▶ Supplied records:
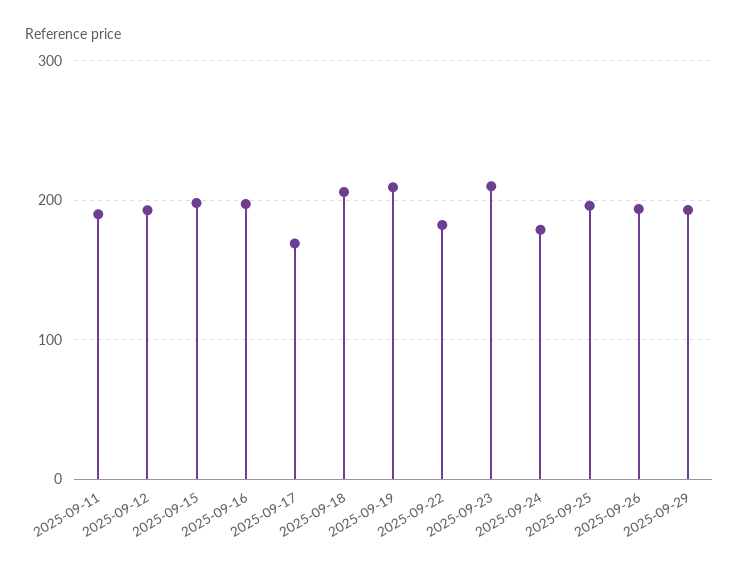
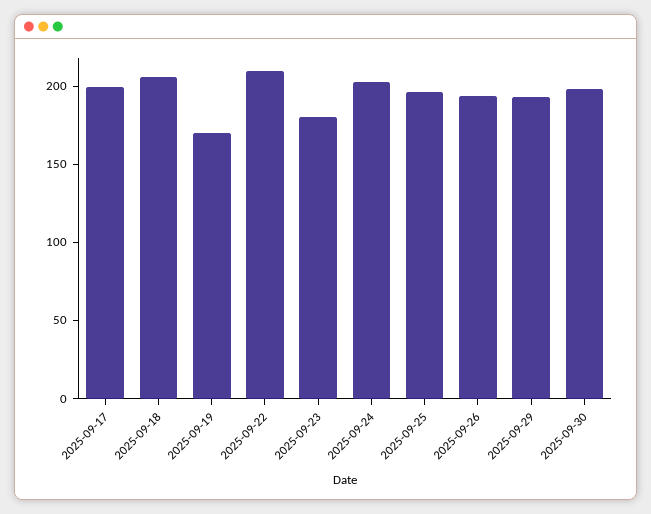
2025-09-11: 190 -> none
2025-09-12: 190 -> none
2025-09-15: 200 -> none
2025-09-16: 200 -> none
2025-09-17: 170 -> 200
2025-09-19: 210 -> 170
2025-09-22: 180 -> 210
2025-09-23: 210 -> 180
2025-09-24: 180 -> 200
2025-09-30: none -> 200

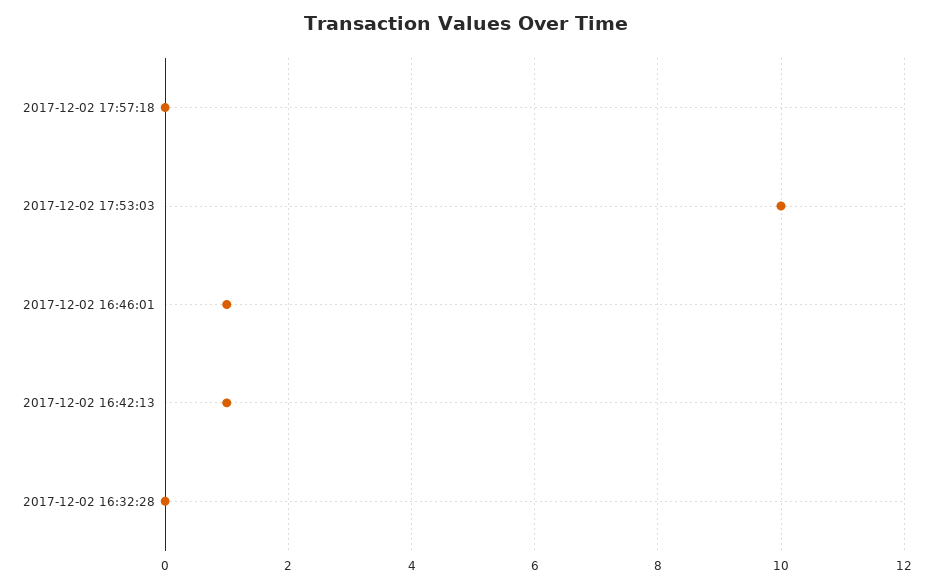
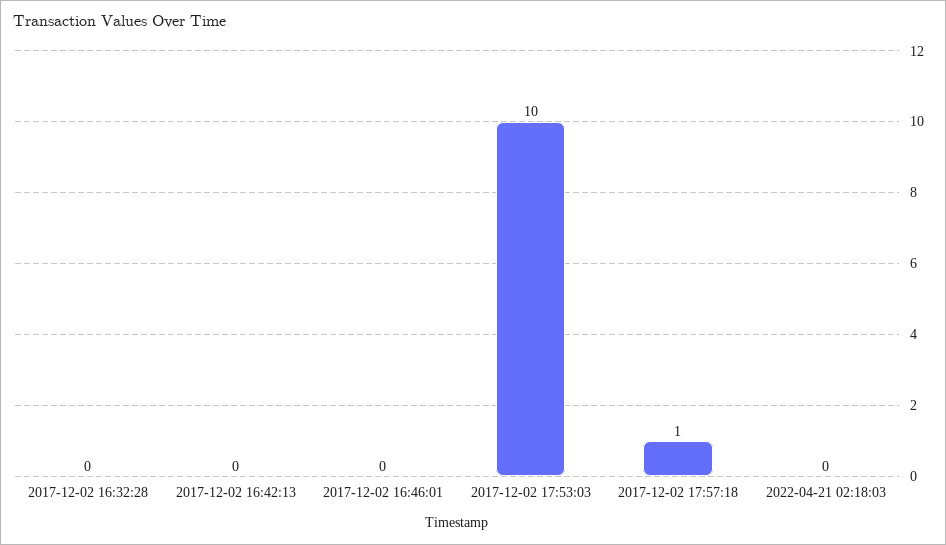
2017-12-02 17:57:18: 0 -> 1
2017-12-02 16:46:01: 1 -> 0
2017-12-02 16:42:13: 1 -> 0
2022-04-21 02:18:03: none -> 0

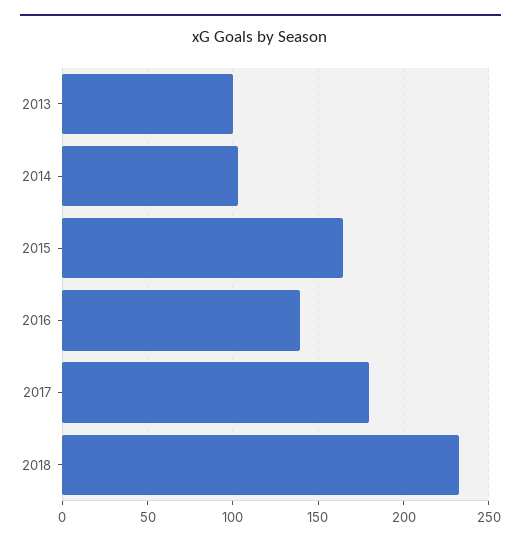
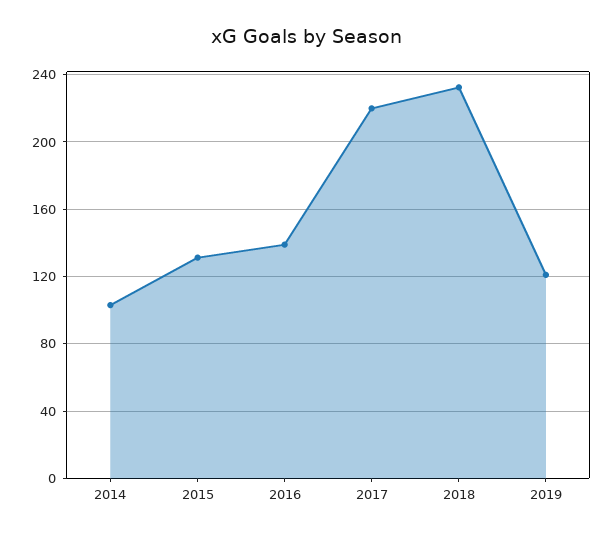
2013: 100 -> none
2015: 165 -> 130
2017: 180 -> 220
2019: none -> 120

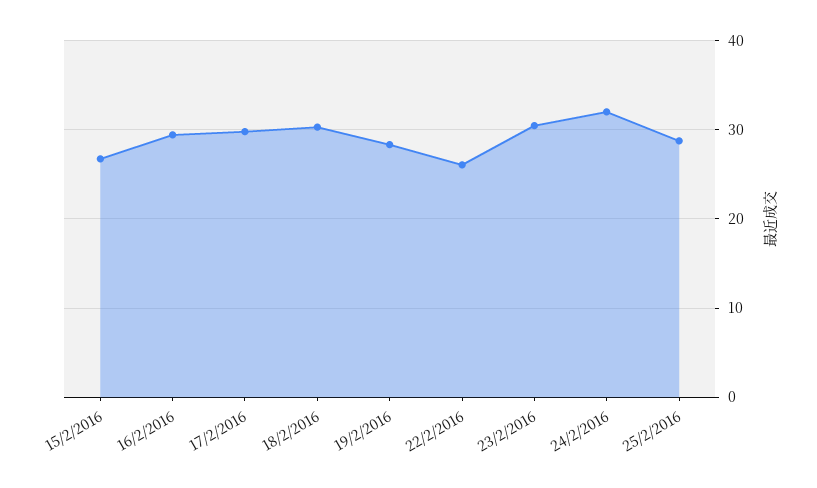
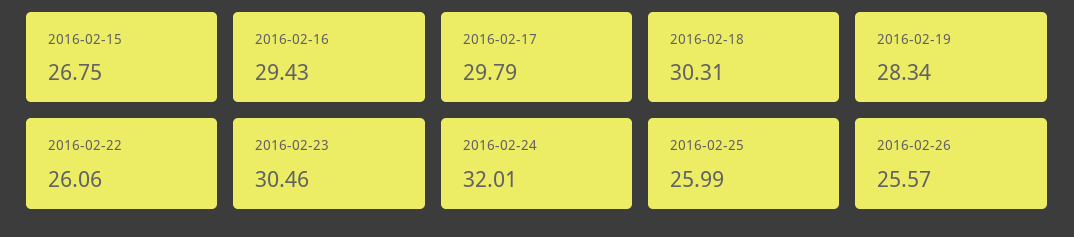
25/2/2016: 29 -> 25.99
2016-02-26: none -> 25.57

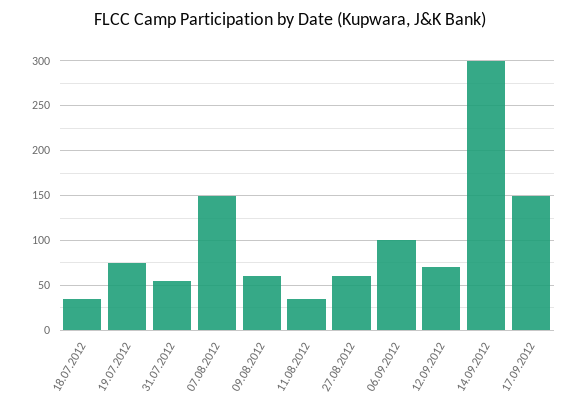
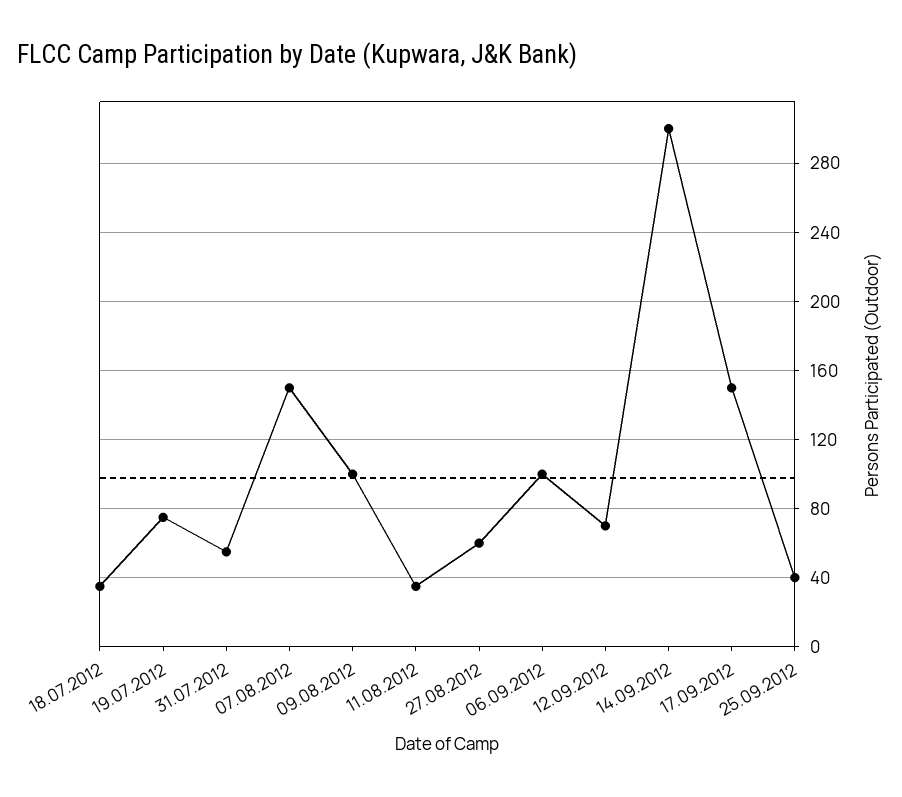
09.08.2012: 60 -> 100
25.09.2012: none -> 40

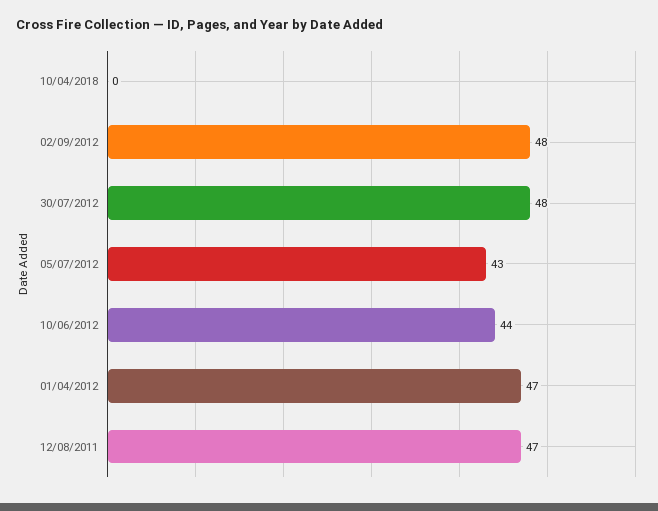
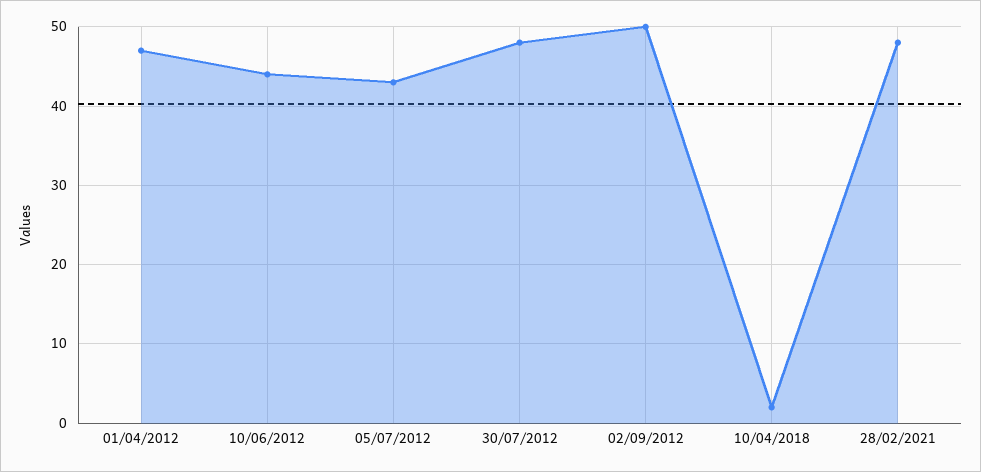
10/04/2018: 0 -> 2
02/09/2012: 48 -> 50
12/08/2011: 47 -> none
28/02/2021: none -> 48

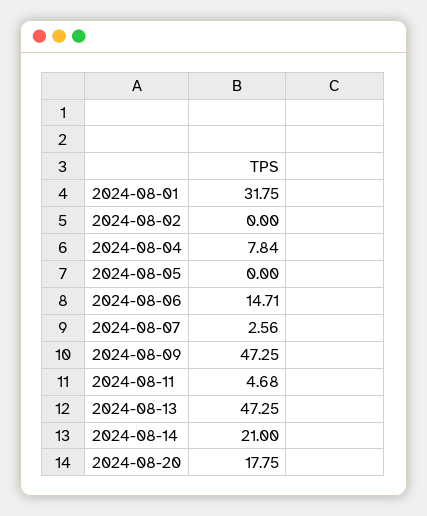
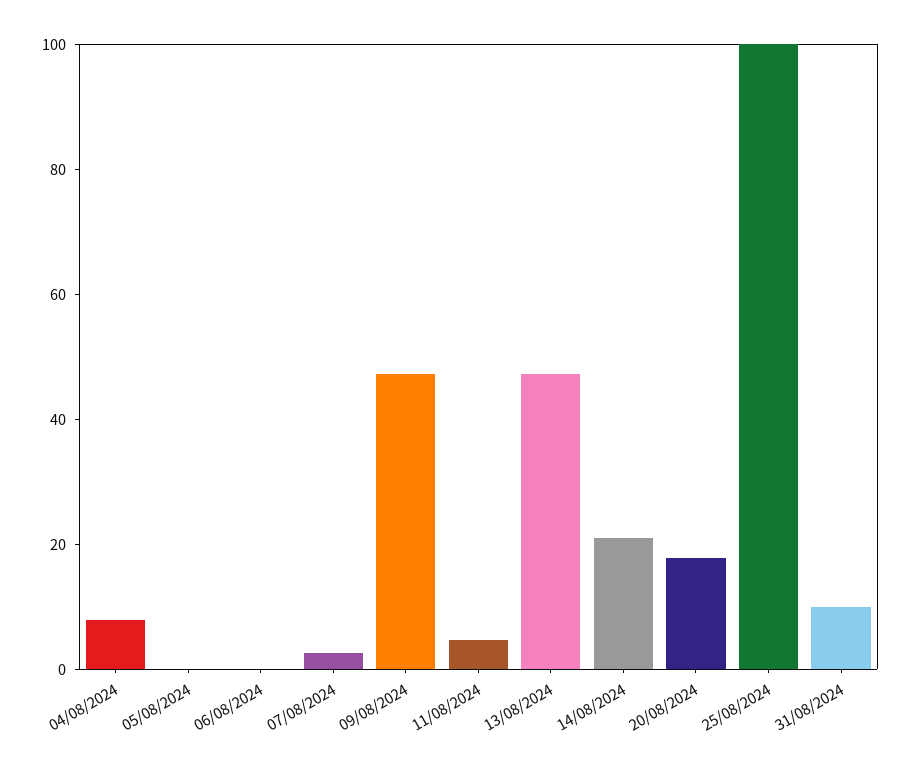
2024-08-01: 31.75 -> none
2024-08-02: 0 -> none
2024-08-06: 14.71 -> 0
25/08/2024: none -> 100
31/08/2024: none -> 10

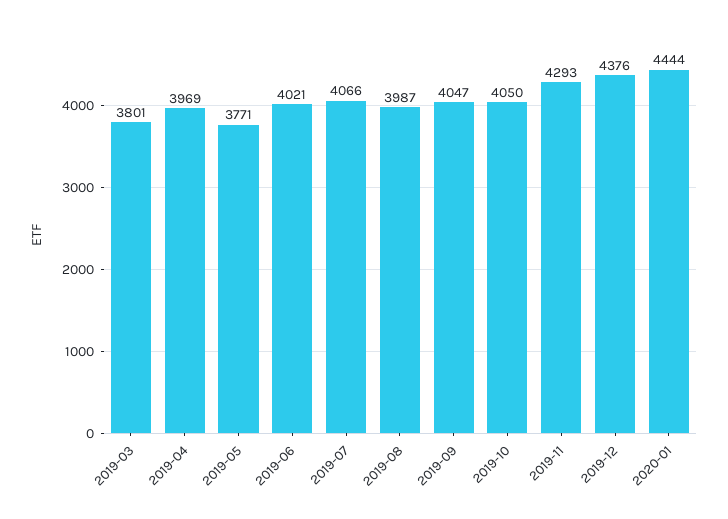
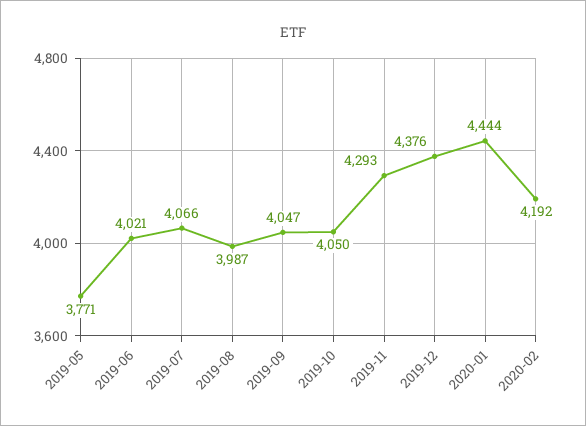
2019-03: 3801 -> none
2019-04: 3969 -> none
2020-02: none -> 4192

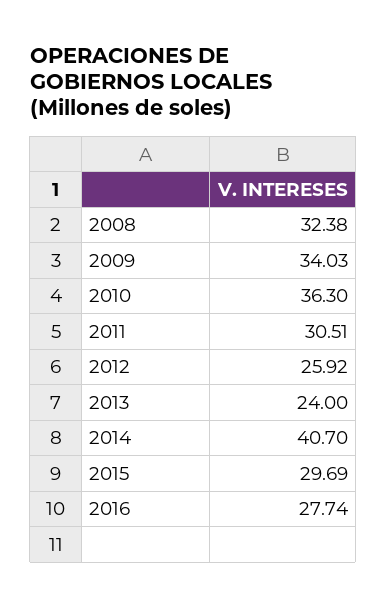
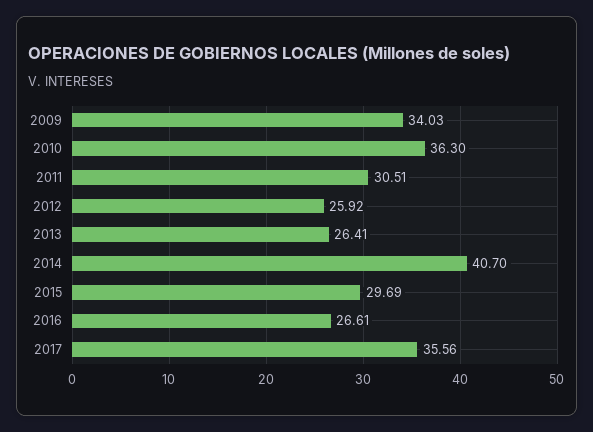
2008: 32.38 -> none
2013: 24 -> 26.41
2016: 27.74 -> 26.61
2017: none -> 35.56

▶ What the exercise asks:
Reproduce every line above word for word; no images.

▶ Final answer:
2025-09-11: 190 -> none
2025-09-12: 190 -> none
2025-09-15: 200 -> none
2025-09-16: 200 -> none
2025-09-17: 170 -> 200
2025-09-19: 210 -> 170
2025-09-22: 180 -> 210
2025-09-23: 210 -> 180
2025-09-24: 180 -> 200
2025-09-30: none -> 200

2017-12-02 17:57:18: 0 -> 1
2017-12-02 16:46:01: 1 -> 0
2017-12-02 16:42:13: 1 -> 0
2022-04-21 02:18:03: none -> 0

2013: 100 -> none
2015: 165 -> 130
2017: 180 -> 220
2019: none -> 120

25/2/2016: 29 -> 25.99
2016-02-26: none -> 25.57

09.08.2012: 60 -> 100
25.09.2012: none -> 40

10/04/2018: 0 -> 2
02/09/2012: 48 -> 50
12/08/2011: 47 -> none
28/02/2021: none -> 48

2024-08-01: 31.75 -> none
2024-08-02: 0 -> none
2024-08-06: 14.71 -> 0
25/08/2024: none -> 100
31/08/2024: none -> 10

2019-03: 3801 -> none
2019-04: 3969 -> none
2020-02: none -> 4192

2008: 32.38 -> none
2013: 24 -> 26.41
2016: 27.74 -> 26.61
2017: none -> 35.56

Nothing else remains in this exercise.